Over the last few years, the world has become familiar with Tinder – the dating app that links directly with your Facebook profile, connecting you to romantic partners in your vicinity for casual encounters or possibly long-term relationships.
You might have used Tinder at the gym, the park, or maybe even the club, which is all well and good for your stable types, but what about the loners and drifters? That’s why I’ve spent the last month traveling truck stops with nothing but an iPhone, the money I made selling crushed pseudoephedrine, and a never-say-die belief in love. Here’s what I found:
5. Sleeping with Truckers Doesn’t Make You Gay
Let’s just get that one out of way. I’m a heterosexual male just like so many of the truckers I’ve had sex with across this great country.
America’s highways are long and lonely, and grabbing ten minutes behind a Bob’s Big Boy on Highway 90 is not about being gay; it’s about saying, hey fellow traveler, I swiped right on you, because you looked mighty fine in that CAT baseball hat. Now let’s pop some uppers and shake off the infinite sadness of America’s highway system with hetero-dude orgasms.
4. Many Women Willing To Have Sex At Truck Stops Expect Money
Now don’t get me wrong. Like any red-blooded, heterosexual male, I went looking for ladies, but for whatever reason, not so many of them check in at isolated truck stops. Seems most just want to use the bathroom or grab a cup of coffee before continuing their travels.
I did meet a few, however, and if you’re a drifter who’s serious about finding vagabond love, you will too. Be warned, however: many of these ladies posing as lonely travelers will expect payment for sexual services rendered. They also expect you to have your own car, seemingly too proud for intimacy behind Bob’s Big Boy.
3. Never Trust A Trucker Whose Profile Doesn’t Have A Picture With A Dog
You can tell a lot about a man from his Tinder profile. The pics he chooses reveal the most important aspects of character. For example, does he have friends, does he clean up nice when he’s not trucking, and most of all, does he love puppies?
You simply can’t get romantically involved with a man who doesn’t put that pet picture front and center when looking for anonymous truck stop sex from someone who routinely urinates in a mayonnaise jar during the work day.
2. Never Trust A Townie!
Sometimes if you’re at a truck stop that’s not sufficiently in the middle of nowhere, you might pick up love-seekers from a neighboring town. While tempting, I strongly recommend you never swipe right on a townie. While some will appear for your date, not reeking from the sweat of a 300 mile drive, virtually none of them will be willing to have sex with you behind a Bob’s Big Boy.

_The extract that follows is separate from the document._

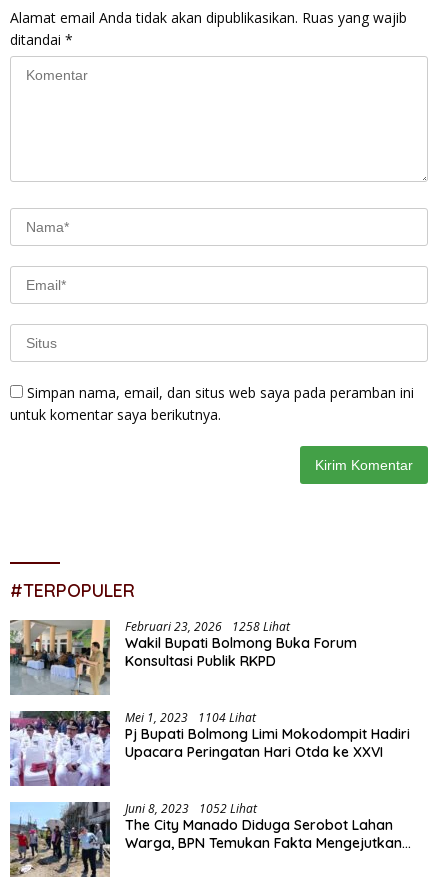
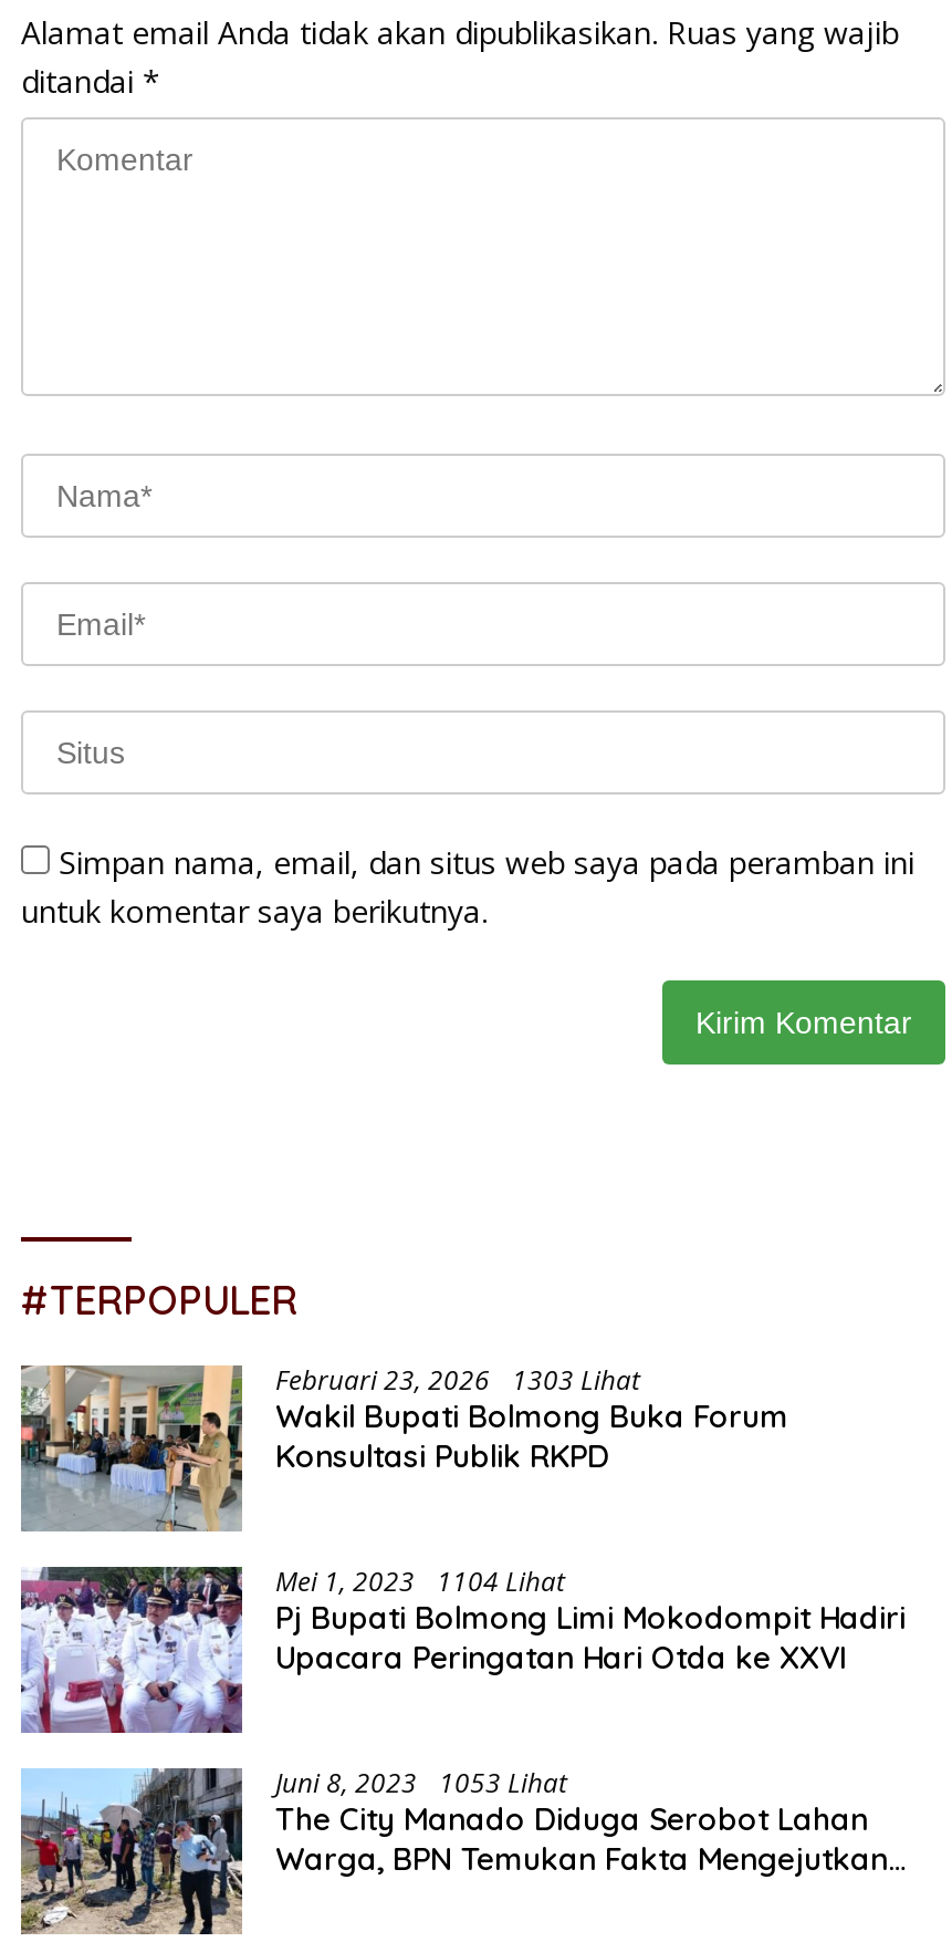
[125,618,290,635] Februari 23, 2026 1258 Lihat -> [275,1361,640,1398] Februari 23, 2026 1303 Lihat
[125,800,257,817] Juni 8, 2023 1052 Lihat -> [275,1763,567,1801] Juni 8, 2023 1053 Lihat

1. The Hot Chicks At The Sunglass Hut Aren’t On Tinder
Any experienced traveler knows that the belle of the ball (of the truck stop) are the beautiful young women of the Sunglass Hut. These sirens will beckon you with their call of “sunglasses?” or “need sunglasses?” or “you look good in those sunglasses.”
Despite the obvious overture, these are, apparently, not requests for romantic attention. I know. I’ve asked each and every Sunglass Hut chick, and apparently none of them are on Tinder. Weird business policy or something. You’re better off taking your love of the road and anonymous sex elsewhere.